Потрясённый Заннат поднял на него глаза и вдруг почувствовал то, что ощущает додон. Изредка на Ньоро находило такое — он проникался чужим внутренним миром. И он вдруг понял, как устал Пространственник. Бессмертные тоже ощущают смертельную усталость. Он уходил достойно, скрывался в тени, оставляя место будущему поколению, не желая заслонять своим могуществом их первые шаги. Ему осталось совсем мало, чтобы завершить свой путь. Тогда они придут сюда с Варсуйей, когда будет миг затишья среди гостеприимства звёздной гостиницы, и выпьют по глотку воды. Тогда Вечность отпустит их, потому что нет более тяжёлой ноши, нежели бессмертие.
«Мне так много не надо.» — подумал Заннат и зачерпнул горстью прохладной воды из Чаши Снов.
Осёл не церемонился и сунул в священный сосуд морду.
* * *
— Есть нечто вечное, что держит нас, крепче любых уз. — сказал далёкий голос, звучащий отовсюду. — Мы вечны, лишь пока любим и любимы. Наша плоть и кровь, наше продолжение, наш свет из будущего есть смысл жизни. Не бойся ничего, Заннат, сегодня всё возможно. Вырви боль утраты из груди и всели в опустевшее сердце радость. Сегодня можно всё. Верни его себе.

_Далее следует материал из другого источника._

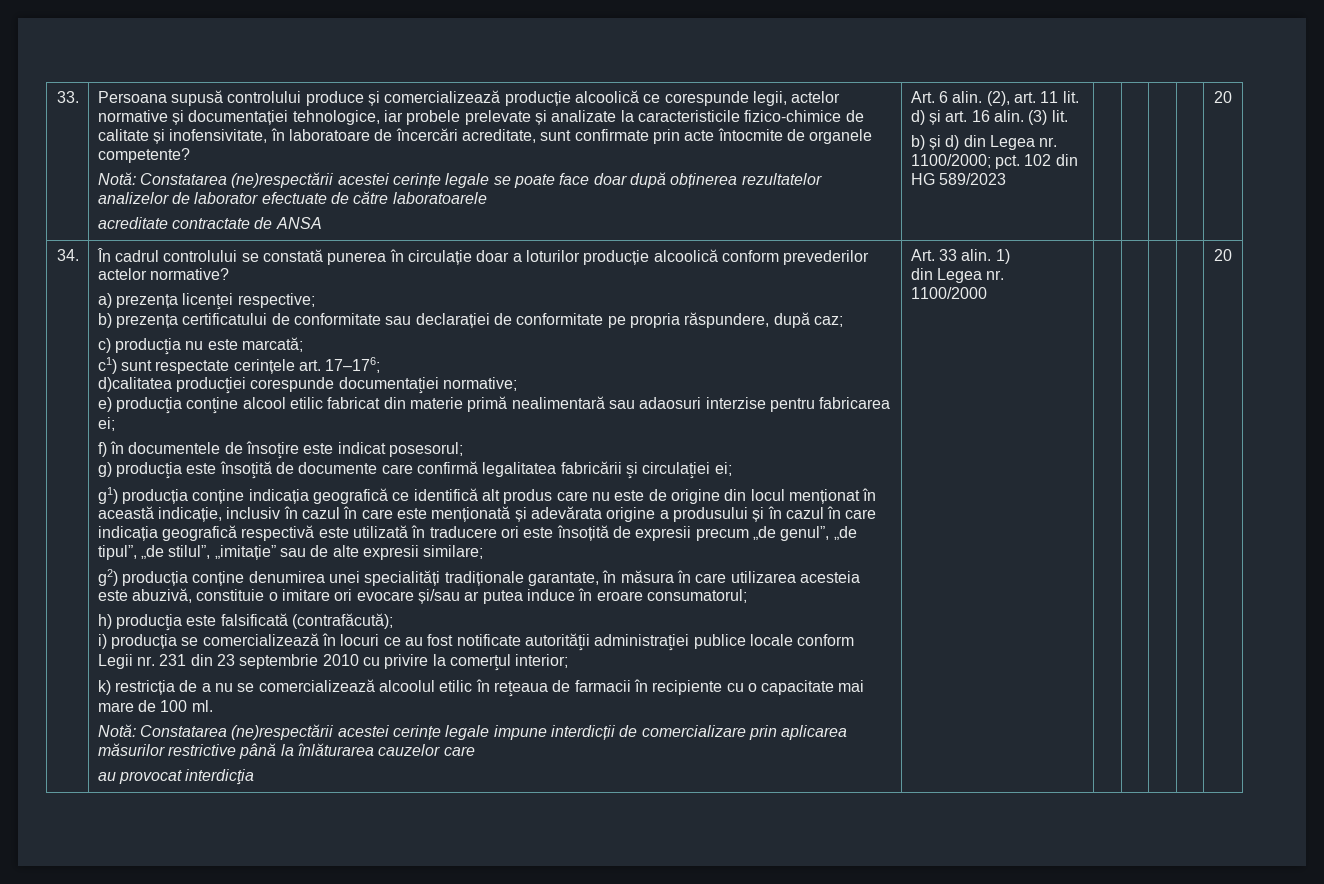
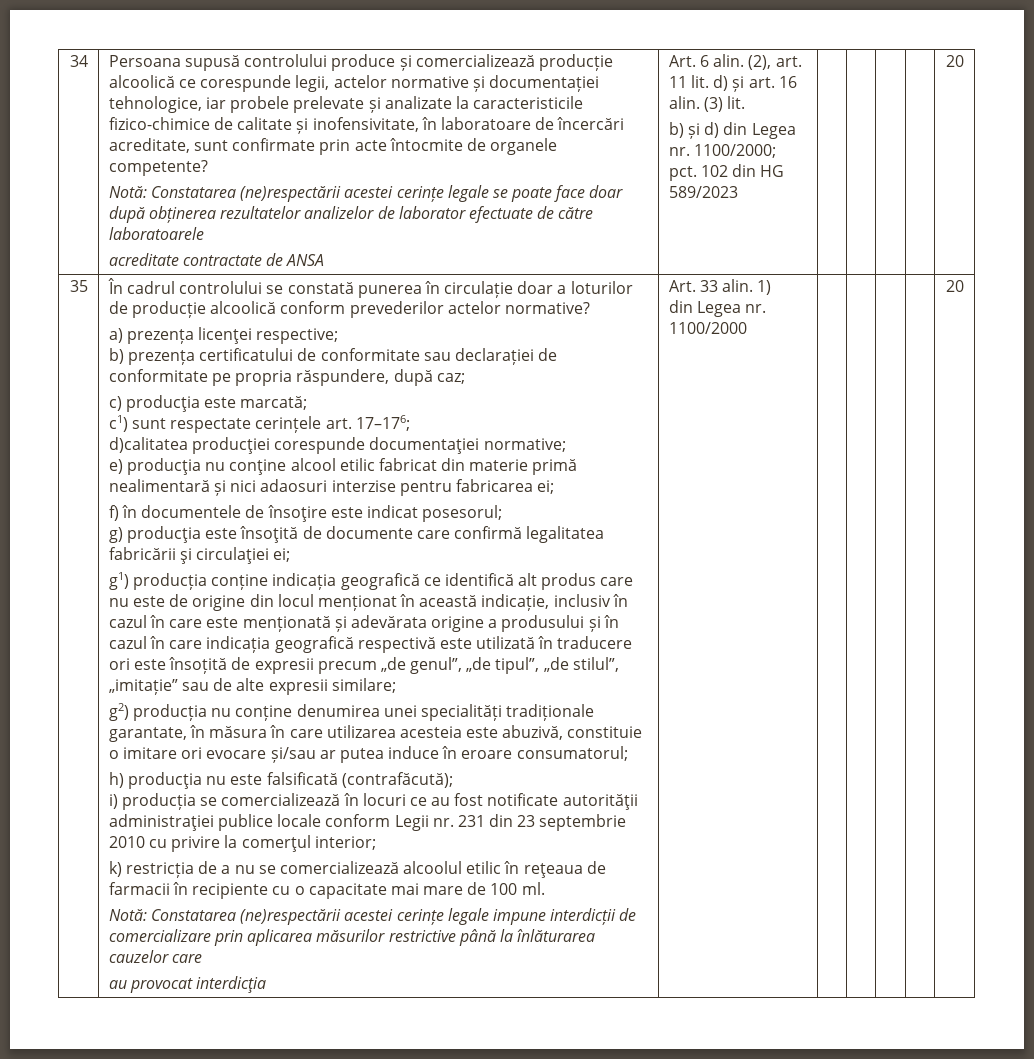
- 33.
+ 34
- 34.
+ 35
- În cadrul controlului se constată punerea în circulație doar a loturilor producție alcoolică conform prevederilor actelor normative?
+ În cadrul controlului se constată punerea în circulație doar a loturilor de producție alcoolică conform prevederilor actelor normative?
- c) producţia nu este marcată;
+ c) producţia este marcată;
- e) producţia conţine alcool etilic fabricat din materie primă nealimentară sau adaosuri interzise pentru fabricarea ei;
+ e) producţia nu conţine alcool etilic fabricat din materie primă nealimentară și nici adaosuri interzise pentru fabricarea ei;
- g2) producția conține denumirea unei specialități tradiționale garantate, în măsura în care utilizarea acesteia este abuzivă, constituie o imitare ori evocare și/sau ar putea induce în eroare consumatorul;
+ g2) producția nu conține denumirea unei specialități tradiționale garantate, în măsura în care utilizarea acesteia este abuzivă, constituie o imitare ori evocare și/sau ar putea induce în eroare consumatorul;
- h) producţia este falsificată (contrafăcută);
+ h) producţia nu este falsificată (contrafăcută);

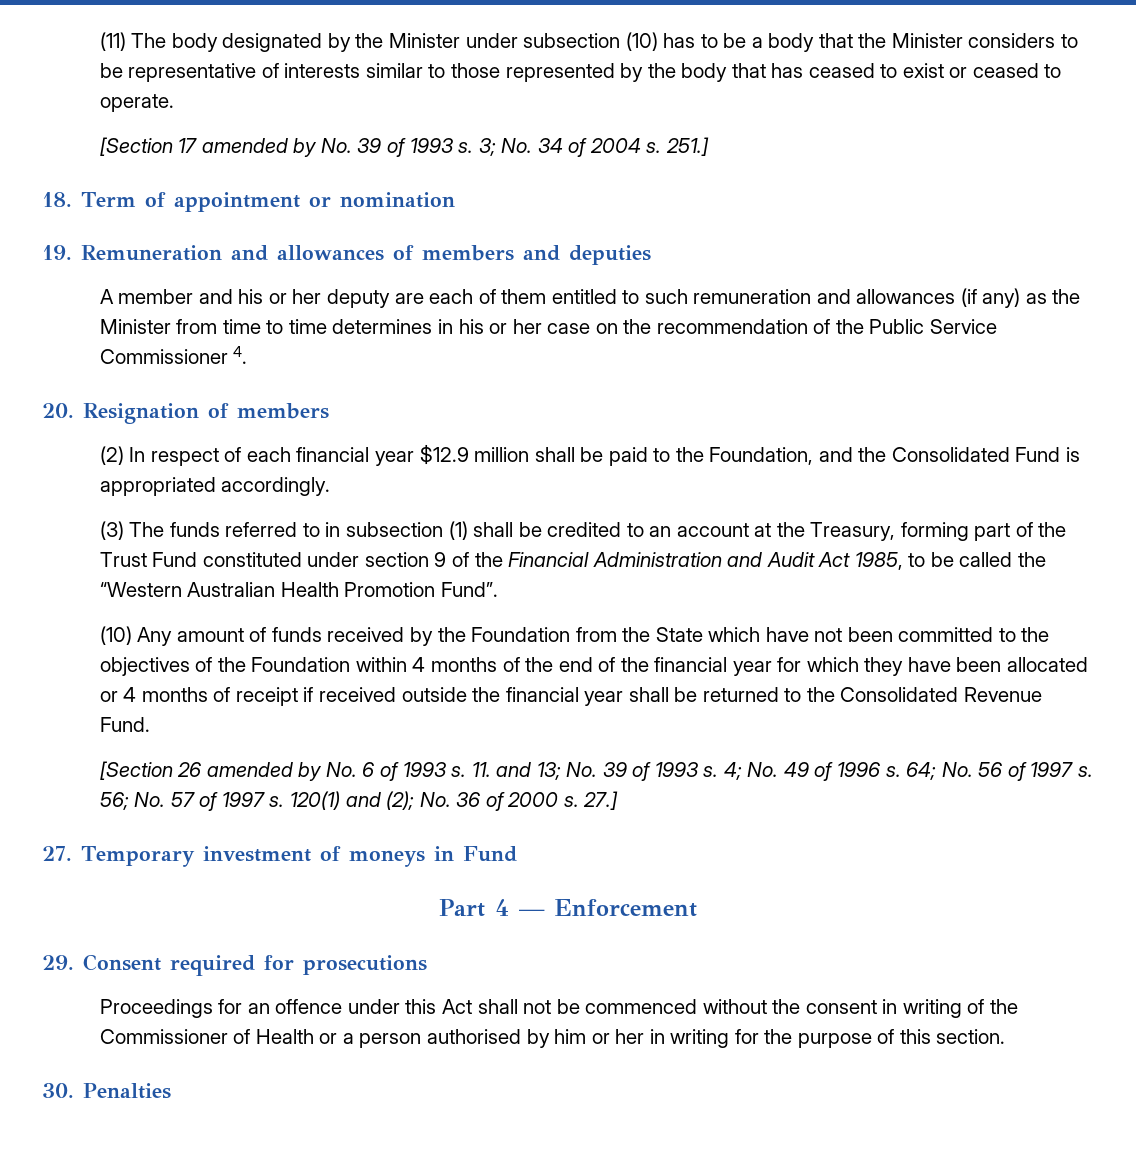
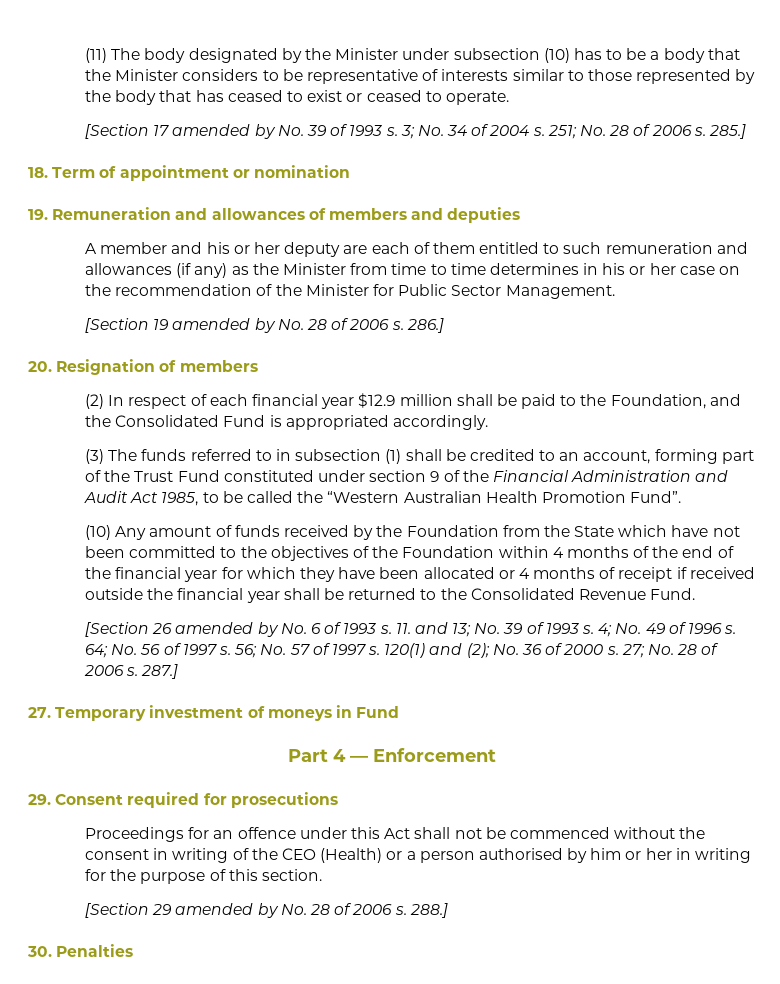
- 251.]
+ 251; No. 28 of 2006 s. 285.]
- A member and his or her deputy are each of them entitled to such remuneration and allowances (if any) as the Minister from time to time determines in his or her case on the recommendation of the Public Service Commissioner 4.
+ A member and his or her deputy are each of them entitled to such remuneration and allowances (if any) as the Minister from time to time determines in his or her case on the recommendation of the Minister for Public Sector Management.
+ [Section 19 amended by No. 28 of 2006 s. 286.]
- (3) The funds referred to in subsection (1) shall be credited to an account at the Treasury, forming part of the Trust Fund constituted under section 9 of the Financial Administration and Audit Act 1985, to be called the “Western Australian Health Promotion Fund”.
+ (3) The funds referred to in subsection (1) shall be credited to an account, forming part of the Trust Fund constituted under section 9 of the Financial Administration and Audit Act 1985, to be called the “Western Australian Health Promotion Fund”.
- 27.]
+ 27; No. 28 of 2006 s. 287.]
- Proceedings for an offence under this Act shall not be commenced without the consent in writing of the Commissioner of Health or a person authorised by him or her in writing for the purpose of this section.
+ Proceedings for an offence under this Act shall not be commenced without the consent in writing of the CEO (Health) or a person authorised by him or her in writing for the purpose of this section.
+ [Section 29 amended by No. 28 of 2006 s. 288.]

Он стоял на белых плитах двора, оглядываясь вокруг, словно ожидал чего-то дурного. Всё здесь знакомо — дом и сад, и фонтан, и даже водоём, в котором плавали золотые рыбки. Но всё-таки было здесь что-то странное, как будто нереальное. Такое впечатление, что свет этот, что льётся с неба, неживой. И где же солнце? Нет теней — всё словно выцвело. Не было звуков, движения. Словно умерли птицы, и мотыльки. И бабочки. Только тягучий монотонный звук шёл со всех сторон, как будто унылая погребальная песня. В этом неживом стоне различались слова, которые повторялись с мучительным однообразием: поздно, поздно. Поздно, поздно — текло с неба, как остывшие слёзы. Поздно, поздно — говорили увядшие головки цветов. Поздно, поздно — отвечали слепые окна дома.